• _WORK INSTRUCTION_
Nothing but the lines from the one containing "(599, 1365) none" through the last line of the data below should be returned, each exactly as it stands, pictures excluded.

(Content revision data)
-----

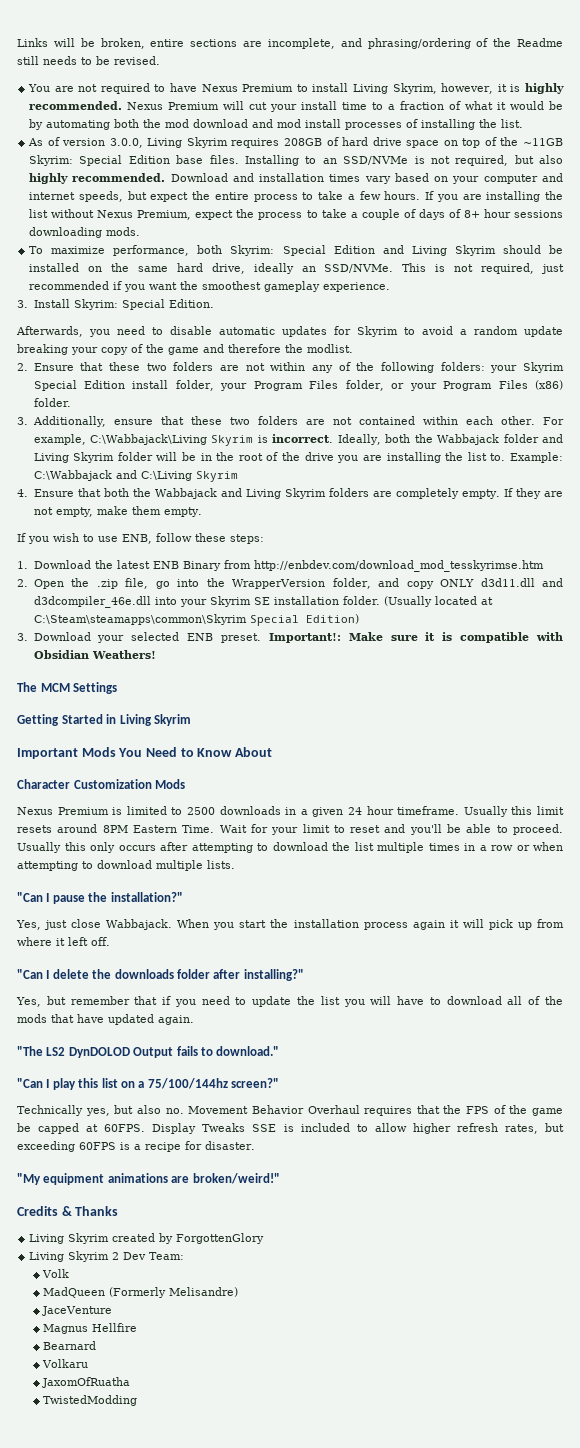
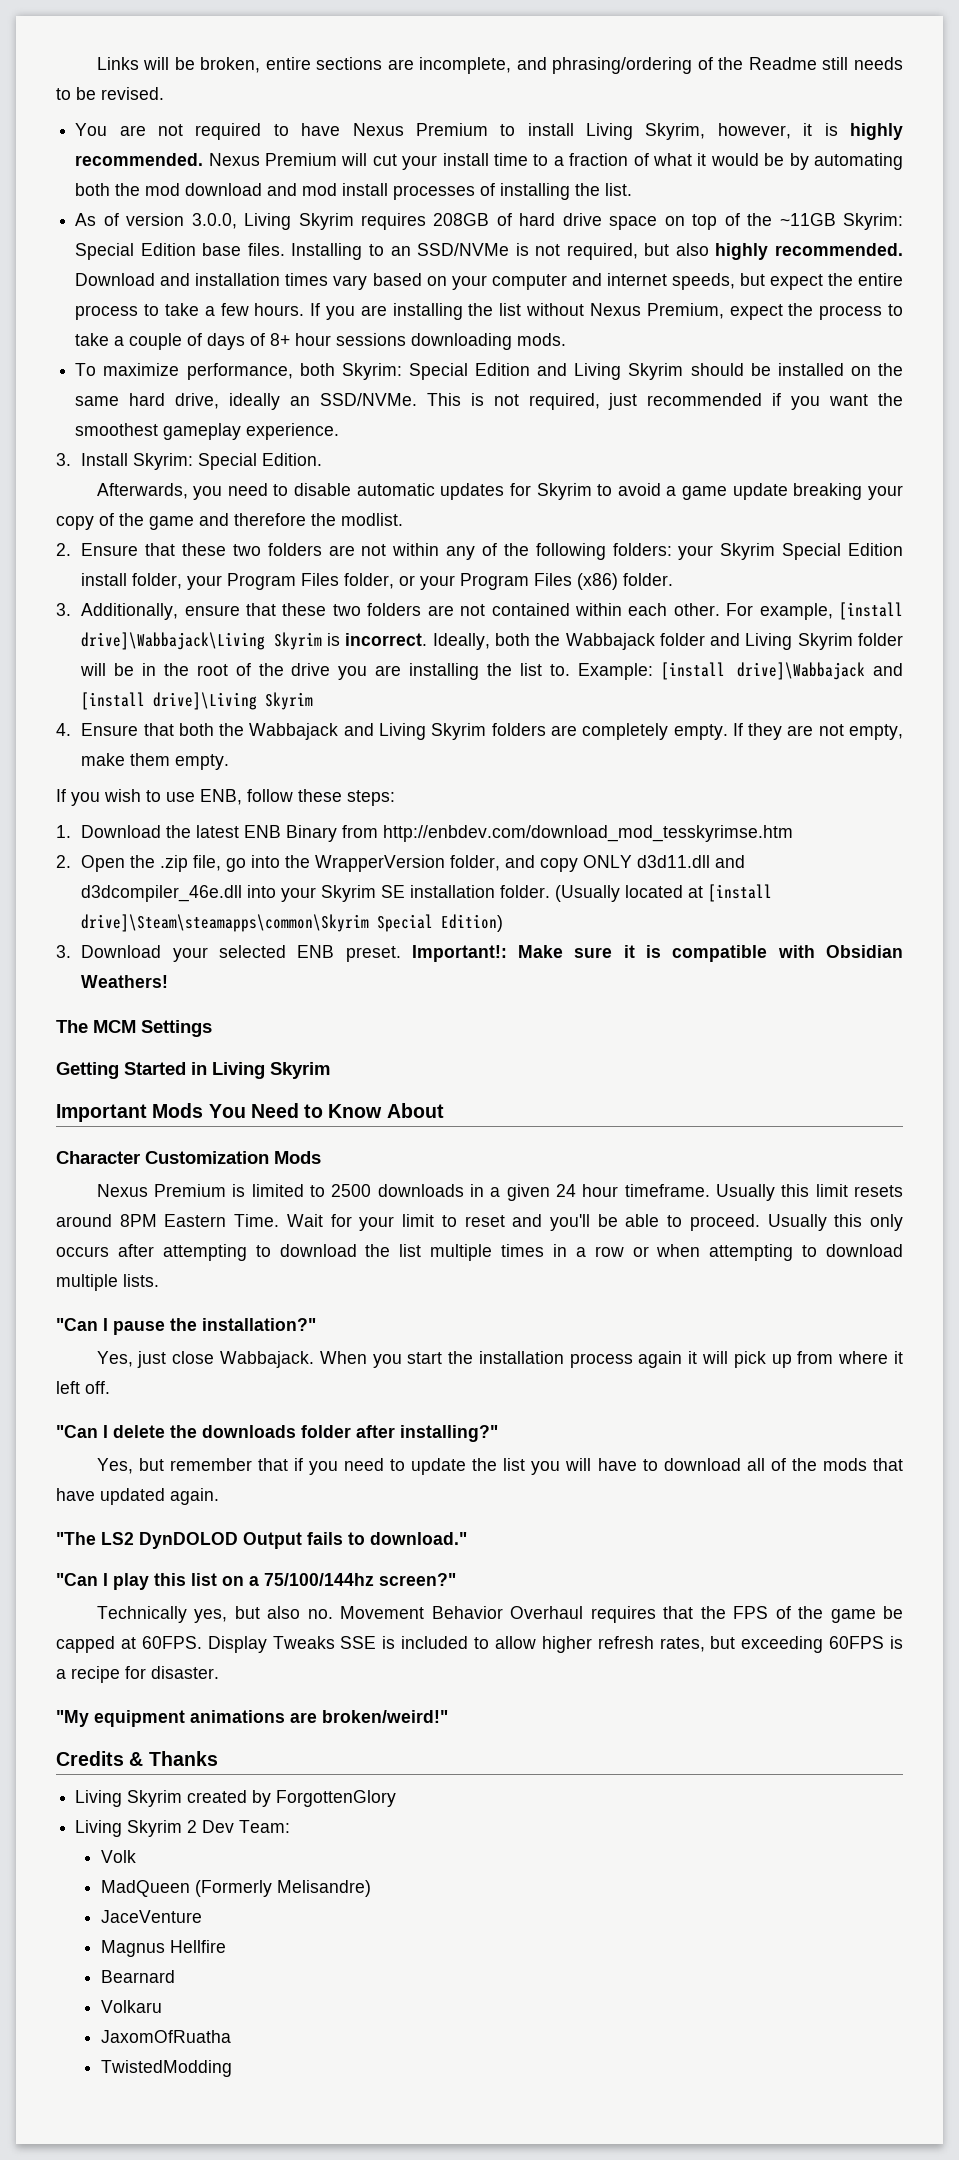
[474,326,518,335] random -> [682,486,728,500] game
[89,434,207,445] C:\Wabbajack\Living -> [838,602,903,620] [81,632,266,650] [install drive]\Wabbajack\Living
[33,470,192,481] C:\Wabbajack and C:\Living -> [660,662,904,680] [81,692,258,710] [install drive]\Wabbajack and [install drive]\Living
[33,614,247,625] C:\Steam\steamapps\common\Skyrim -> [708,884,773,902] [81,914,370,932] [install drive]\Steam\steamapps\common\Skyrim

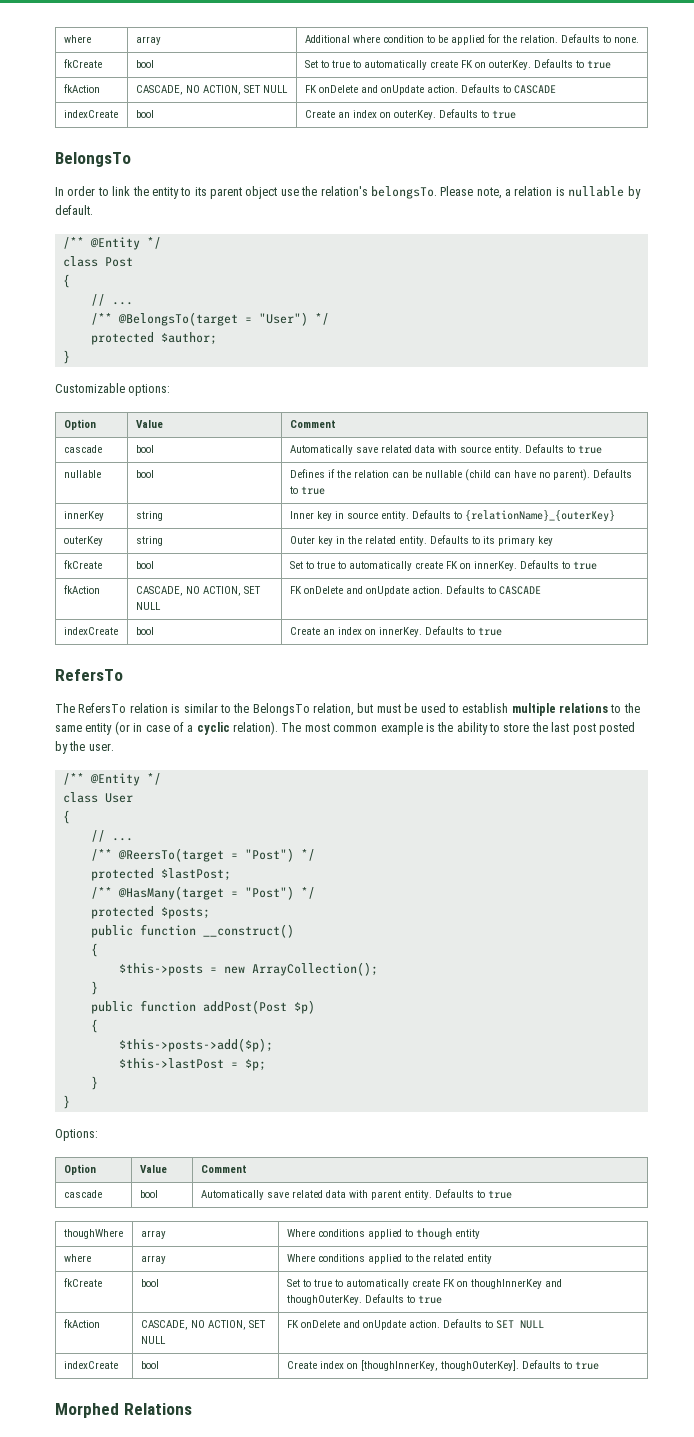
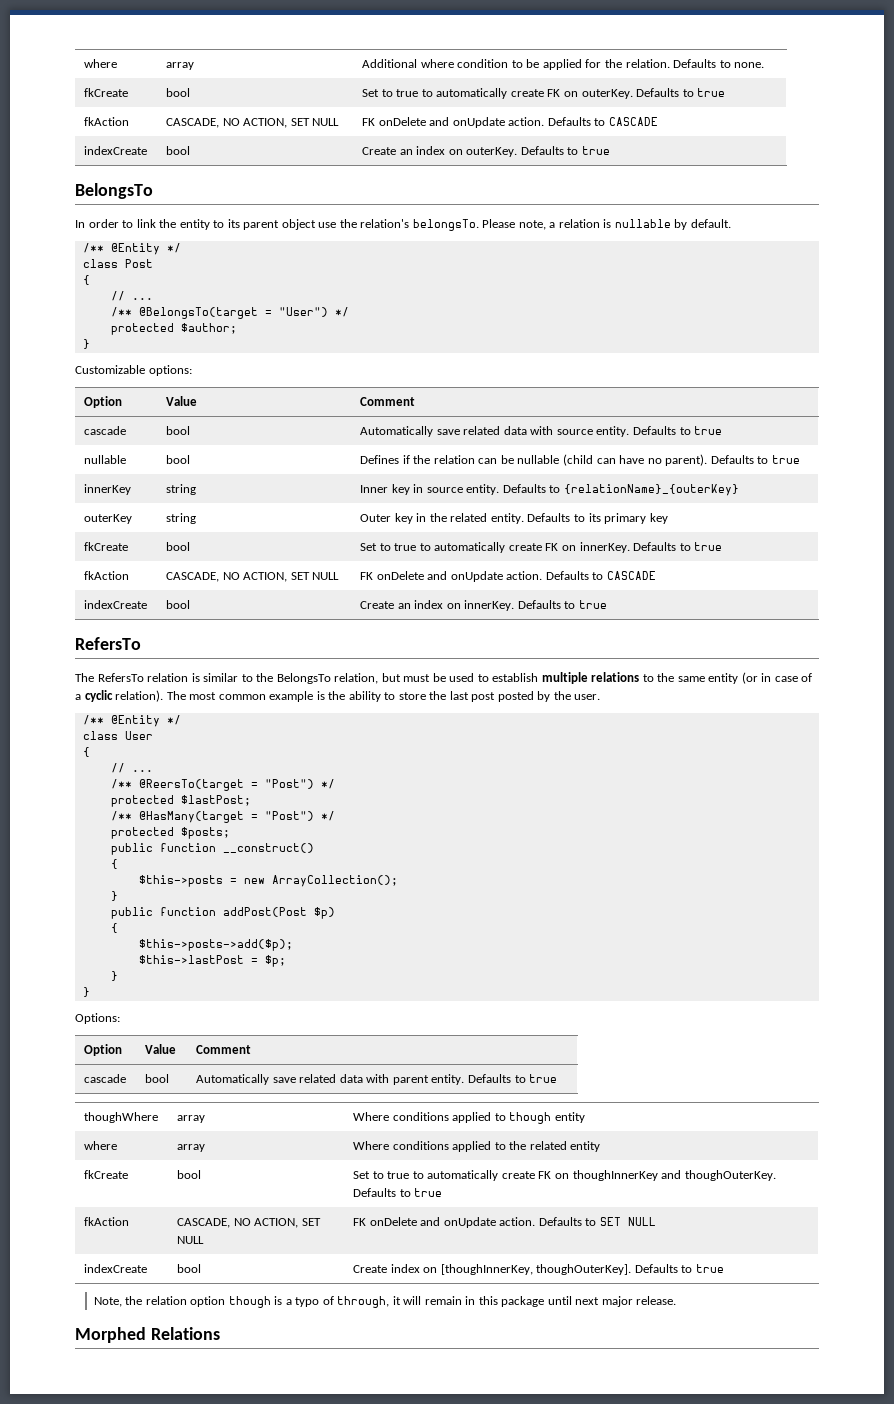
(599, 1365) none -> [93,1296,677,1308] // Note, the relation option though is a typo of through, it will remain in this package until next major release.

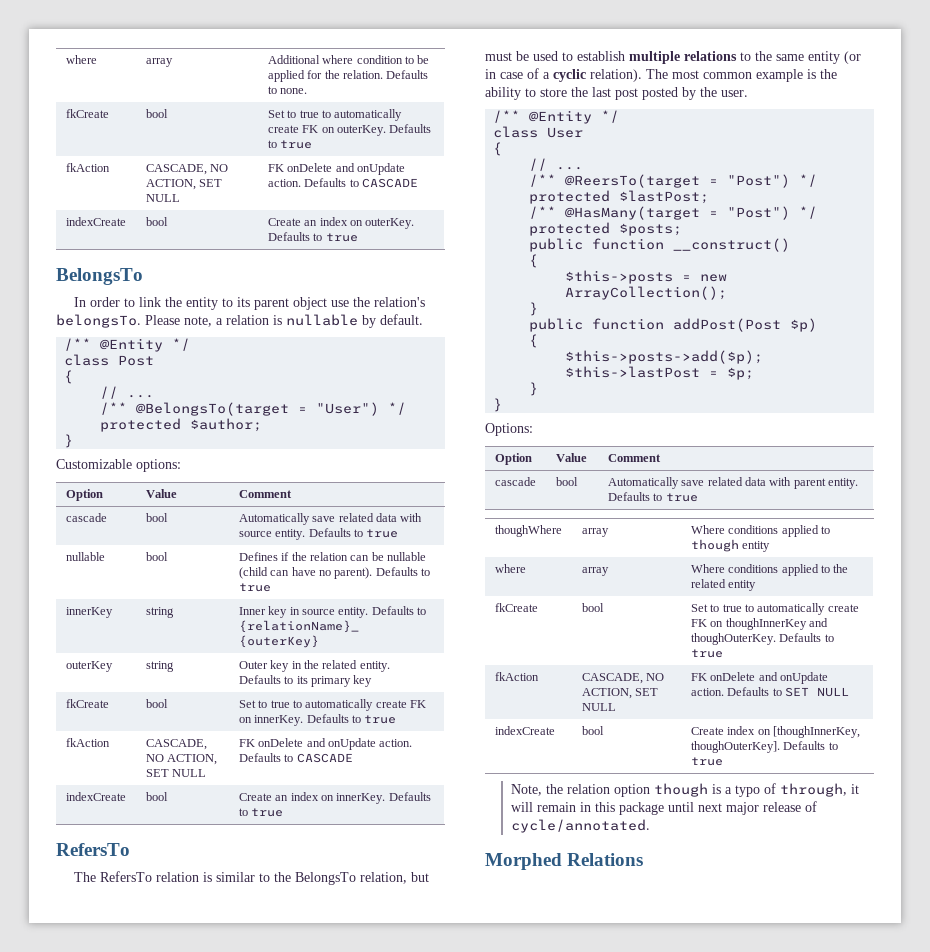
[636,1296,677,1305] release. -> [762,801,817,812] [510,819,650,833] release of cycle/annotated.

-----

• _WRITTEN ANSWER_
(599, 1365) none -> [93,1296,677,1308] // Note, the relation option though is a typo of through, it will remain in this package until next major release.

[636,1296,677,1305] release. -> [762,801,817,812] [510,819,650,833] release of cycle/annotated.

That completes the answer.